Anyone who’s had a true migraine will tell you that it isn’t simply a bad headache. If you have a bad headache…it’s not automatically a migraine.
When I have a migraine attack it strikes down quick. Some people have warning signs where they have an aura (flashing lights) before the headache begins & then the head pain lasts an hour or two, but the tiredness lingers for a couple more days. I’ve had that type before, but not many of them. My paternal grandmother suffered with them a lot. Sometimes she’d have 3-4 a week at her worst. In later life she had this aura type of migraine, but before she had children she had the type I have with the nausea & the vomiting as well.

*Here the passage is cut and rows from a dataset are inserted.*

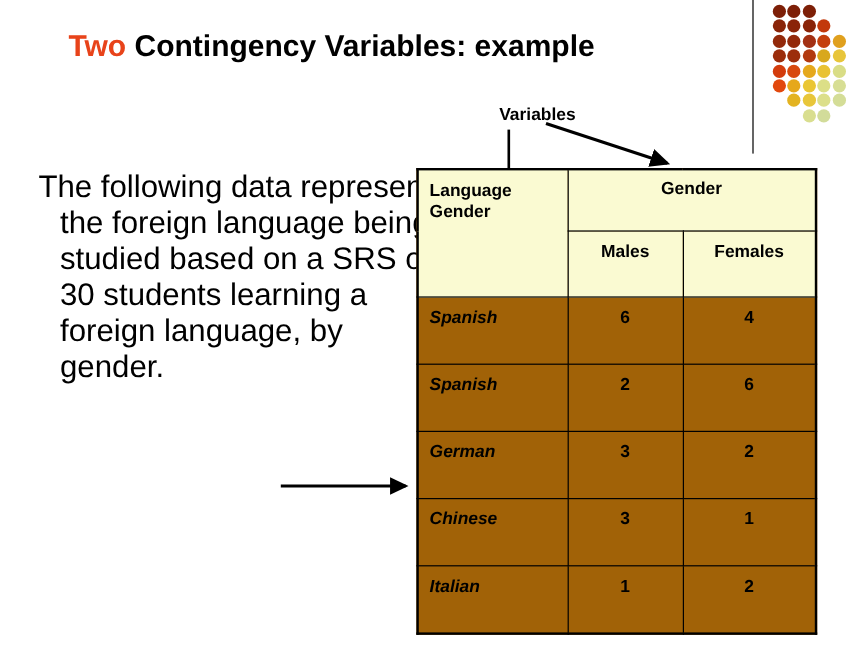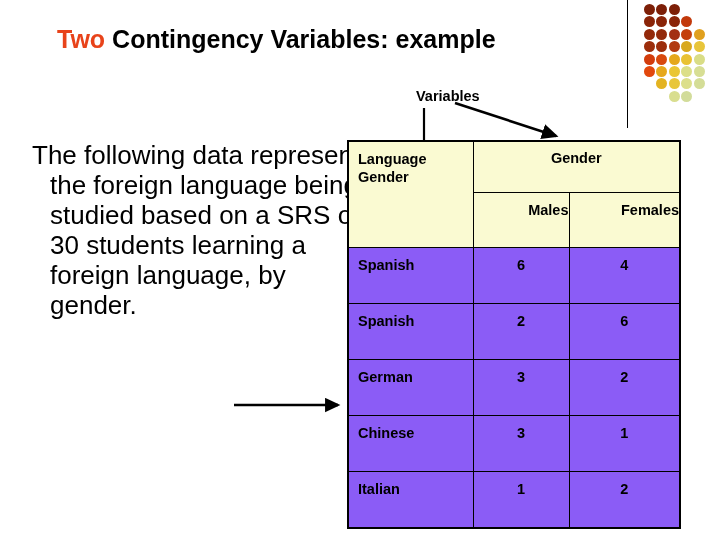"Language" #data-table { background: #8b5cf6 -> #a16207 }
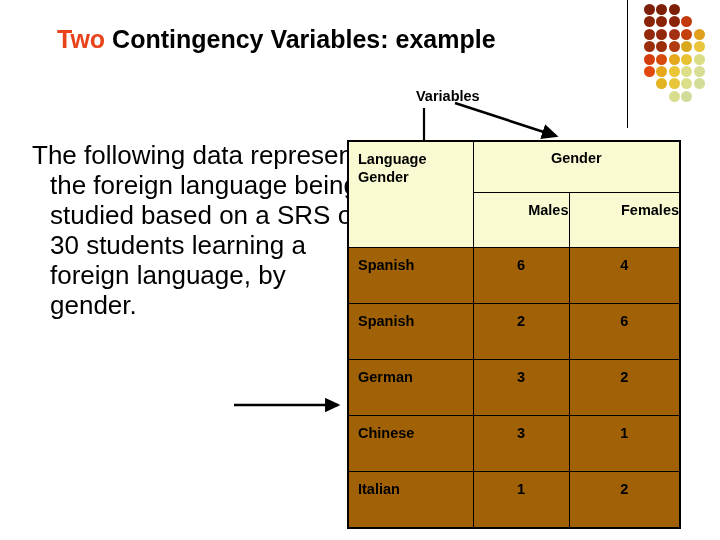"Males" #data-table .hdr-sub { text-align: right -> center }
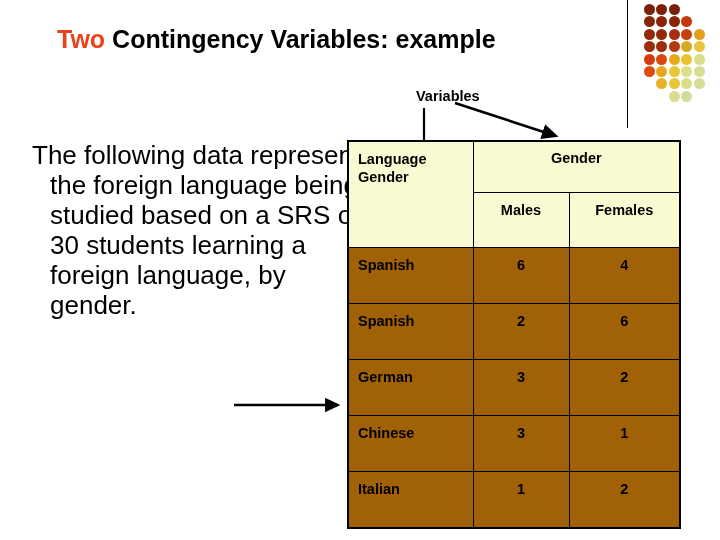"Spanish" #data-table .row-label { font-style: none -> italic }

Migraines are much more common in those with a family history of migraine. My paternal grandmother had them & so did her father. My paternal uncle also gets them. On my mums side…my maternal great-grandmother suffered with them too. Naturally, my siblings & cousins don’t actually have them – I was fortunate enough to pull the short straw in the genetic whirlpool with that one. 🙊
They began around the time I was 11 & my periods began & it was the same with my grandmother..there seems to be some hormonal trigger for some reason that’s specific to periods. I began puberty around 9yo, but it was the beginning of menstruation that specifically triggered the beginning of the migraines. My Nana’s migraines stopped once she was pregnant & had children (again hormones), but unfortunately the next hormonal change happened with the menopause that brought them back again. I have no idea if that will happen with myself or not. Bizarrely..I don’t have monthly migraines..for some that is a trigger, but for myself I find that stress is the biggest trigger, as well as fluorescent lighting. I also had a lot before my EDU admission when blood sugars were often very low. Medication changes or withdrawals are also a trigger.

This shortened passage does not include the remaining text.